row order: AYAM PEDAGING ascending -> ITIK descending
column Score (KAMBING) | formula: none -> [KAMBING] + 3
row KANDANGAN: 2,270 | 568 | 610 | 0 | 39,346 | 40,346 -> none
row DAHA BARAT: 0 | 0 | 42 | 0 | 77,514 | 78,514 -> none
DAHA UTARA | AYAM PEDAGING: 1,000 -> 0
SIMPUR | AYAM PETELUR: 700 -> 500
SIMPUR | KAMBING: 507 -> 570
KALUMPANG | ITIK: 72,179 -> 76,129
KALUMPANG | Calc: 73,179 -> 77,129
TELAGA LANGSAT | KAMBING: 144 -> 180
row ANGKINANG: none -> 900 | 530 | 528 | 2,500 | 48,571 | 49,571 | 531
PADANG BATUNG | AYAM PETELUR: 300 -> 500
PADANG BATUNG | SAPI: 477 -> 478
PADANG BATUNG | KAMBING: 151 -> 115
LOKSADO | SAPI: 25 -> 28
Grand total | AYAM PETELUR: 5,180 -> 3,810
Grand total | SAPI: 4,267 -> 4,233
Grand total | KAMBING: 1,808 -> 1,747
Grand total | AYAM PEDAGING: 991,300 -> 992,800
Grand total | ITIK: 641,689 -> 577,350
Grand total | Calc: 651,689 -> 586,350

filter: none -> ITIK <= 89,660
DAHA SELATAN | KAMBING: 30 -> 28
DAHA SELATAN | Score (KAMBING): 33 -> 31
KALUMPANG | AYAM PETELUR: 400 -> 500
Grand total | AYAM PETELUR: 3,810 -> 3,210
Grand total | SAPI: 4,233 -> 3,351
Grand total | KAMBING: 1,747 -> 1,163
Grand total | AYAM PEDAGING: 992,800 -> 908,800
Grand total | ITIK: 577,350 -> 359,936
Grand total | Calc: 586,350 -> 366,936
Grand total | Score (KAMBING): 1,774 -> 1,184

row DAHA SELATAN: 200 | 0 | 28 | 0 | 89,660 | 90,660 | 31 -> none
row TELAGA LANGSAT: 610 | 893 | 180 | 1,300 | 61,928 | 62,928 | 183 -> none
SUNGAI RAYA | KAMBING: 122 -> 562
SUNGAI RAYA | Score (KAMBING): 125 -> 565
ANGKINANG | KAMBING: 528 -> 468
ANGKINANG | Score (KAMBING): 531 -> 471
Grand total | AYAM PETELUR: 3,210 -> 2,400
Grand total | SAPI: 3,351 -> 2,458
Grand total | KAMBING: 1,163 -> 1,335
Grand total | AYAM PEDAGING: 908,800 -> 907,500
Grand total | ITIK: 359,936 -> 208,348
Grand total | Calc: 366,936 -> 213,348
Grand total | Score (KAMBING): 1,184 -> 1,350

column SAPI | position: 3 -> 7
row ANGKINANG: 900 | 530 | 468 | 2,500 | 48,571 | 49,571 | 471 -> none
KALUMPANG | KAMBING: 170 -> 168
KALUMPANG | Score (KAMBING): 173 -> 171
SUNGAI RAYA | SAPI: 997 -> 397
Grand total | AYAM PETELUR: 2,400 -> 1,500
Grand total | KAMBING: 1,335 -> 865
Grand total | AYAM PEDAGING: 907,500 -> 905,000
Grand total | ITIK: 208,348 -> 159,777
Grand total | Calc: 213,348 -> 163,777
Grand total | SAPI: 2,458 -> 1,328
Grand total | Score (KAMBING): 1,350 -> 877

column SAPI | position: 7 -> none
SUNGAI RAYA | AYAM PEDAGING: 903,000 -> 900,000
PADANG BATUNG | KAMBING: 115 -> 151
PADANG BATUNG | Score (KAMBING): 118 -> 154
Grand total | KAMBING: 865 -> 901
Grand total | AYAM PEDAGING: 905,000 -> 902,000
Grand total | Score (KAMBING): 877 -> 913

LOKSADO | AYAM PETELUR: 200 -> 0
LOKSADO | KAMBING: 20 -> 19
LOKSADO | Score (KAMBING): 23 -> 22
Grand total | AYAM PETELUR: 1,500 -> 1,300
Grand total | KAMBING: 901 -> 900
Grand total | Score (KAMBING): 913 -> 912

**WHAT YOU SHOULD DO**.
Print every line of the records exactly. Omit nothing.

**EXERCISE RESPONSE**.
row order: AYAM PEDAGING ascending -> ITIK descending
column Score (KAMBING) | formula: none -> [KAMBING] + 3
row KANDANGAN: 2,270 | 568 | 610 | 0 | 39,346 | 40,346 -> none
row DAHA BARAT: 0 | 0 | 42 | 0 | 77,514 | 78,514 -> none
DAHA UTARA | AYAM PEDAGING: 1,000 -> 0
SIMPUR | AYAM PETELUR: 700 -> 500
SIMPUR | KAMBING: 507 -> 570
KALUMPANG | ITIK: 72,179 -> 76,129
KALUMPANG | Calc: 73,179 -> 77,129
TELAGA LANGSAT | KAMBING: 144 -> 180
row ANGKINANG: none -> 900 | 530 | 528 | 2,500 | 48,571 | 49,571 | 531
PADANG BATUNG | AYAM PETELUR: 300 -> 500
PADANG BATUNG | SAPI: 477 -> 478
PADANG BATUNG | KAMBING: 151 -> 115
LOKSADO | SAPI: 25 -> 28
Grand total | AYAM PETELUR: 5,180 -> 3,810
Grand total | SAPI: 4,267 -> 4,233
Grand total | KAMBING: 1,808 -> 1,747
Grand total | AYAM PEDAGING: 991,300 -> 992,800
Grand total | ITIK: 641,689 -> 577,350
Grand total | Calc: 651,689 -> 586,350

filter: none -> ITIK <= 89,660
DAHA SELATAN | KAMBING: 30 -> 28
DAHA SELATAN | Score (KAMBING): 33 -> 31
KALUMPANG | AYAM PETELUR: 400 -> 500
Grand total | AYAM PETELUR: 3,810 -> 3,210
Grand total | SAPI: 4,233 -> 3,351
Grand total | KAMBING: 1,747 -> 1,163
Grand total | AYAM PEDAGING: 992,800 -> 908,800
Grand total | ITIK: 577,350 -> 359,936
Grand total | Calc: 586,350 -> 366,936
Grand total | Score (KAMBING): 1,774 -> 1,184

row DAHA SELATAN: 200 | 0 | 28 | 0 | 89,660 | 90,660 | 31 -> none
row TELAGA LANGSAT: 610 | 893 | 180 | 1,300 | 61,928 | 62,928 | 183 -> none
SUNGAI RAYA | KAMBING: 122 -> 562
SUNGAI RAYA | Score (KAMBING): 125 -> 565
ANGKINANG | KAMBING: 528 -> 468
ANGKINANG | Score (KAMBING): 531 -> 471
Grand total | AYAM PETELUR: 3,210 -> 2,400
Grand total | SAPI: 3,351 -> 2,458
Grand total | KAMBING: 1,163 -> 1,335
Grand total | AYAM PEDAGING: 908,800 -> 907,500
Grand total | ITIK: 359,936 -> 208,348
Grand total | Calc: 366,936 -> 213,348
Grand total | Score (KAMBING): 1,184 -> 1,350

column SAPI | position: 3 -> 7
row ANGKINANG: 900 | 530 | 468 | 2,500 | 48,571 | 49,571 | 471 -> none
KALUMPANG | KAMBING: 170 -> 168
KALUMPANG | Score (KAMBING): 173 -> 171
SUNGAI RAYA | SAPI: 997 -> 397
Grand total | AYAM PETELUR: 2,400 -> 1,500
Grand total | KAMBING: 1,335 -> 865
Grand total | AYAM PEDAGING: 907,500 -> 905,000
Grand total | ITIK: 208,348 -> 159,777
Grand total | Calc: 213,348 -> 163,777
Grand total | SAPI: 2,458 -> 1,328
Grand total | Score (KAMBING): 1,350 -> 877

column SAPI | position: 7 -> none
SUNGAI RAYA | AYAM PEDAGING: 903,000 -> 900,000
PADANG BATUNG | KAMBING: 115 -> 151
PADANG BATUNG | Score (KAMBING): 118 -> 154
Grand total | KAMBING: 865 -> 901
Grand total | AYAM PEDAGING: 905,000 -> 902,000
Grand total | Score (KAMBING): 877 -> 913

LOKSADO | AYAM PETELUR: 200 -> 0
LOKSADO | KAMBING: 20 -> 19
LOKSADO | Score (KAMBING): 23 -> 22
Grand total | AYAM PETELUR: 1,500 -> 1,300
Grand total | KAMBING: 901 -> 900
Grand total | Score (KAMBING): 913 -> 912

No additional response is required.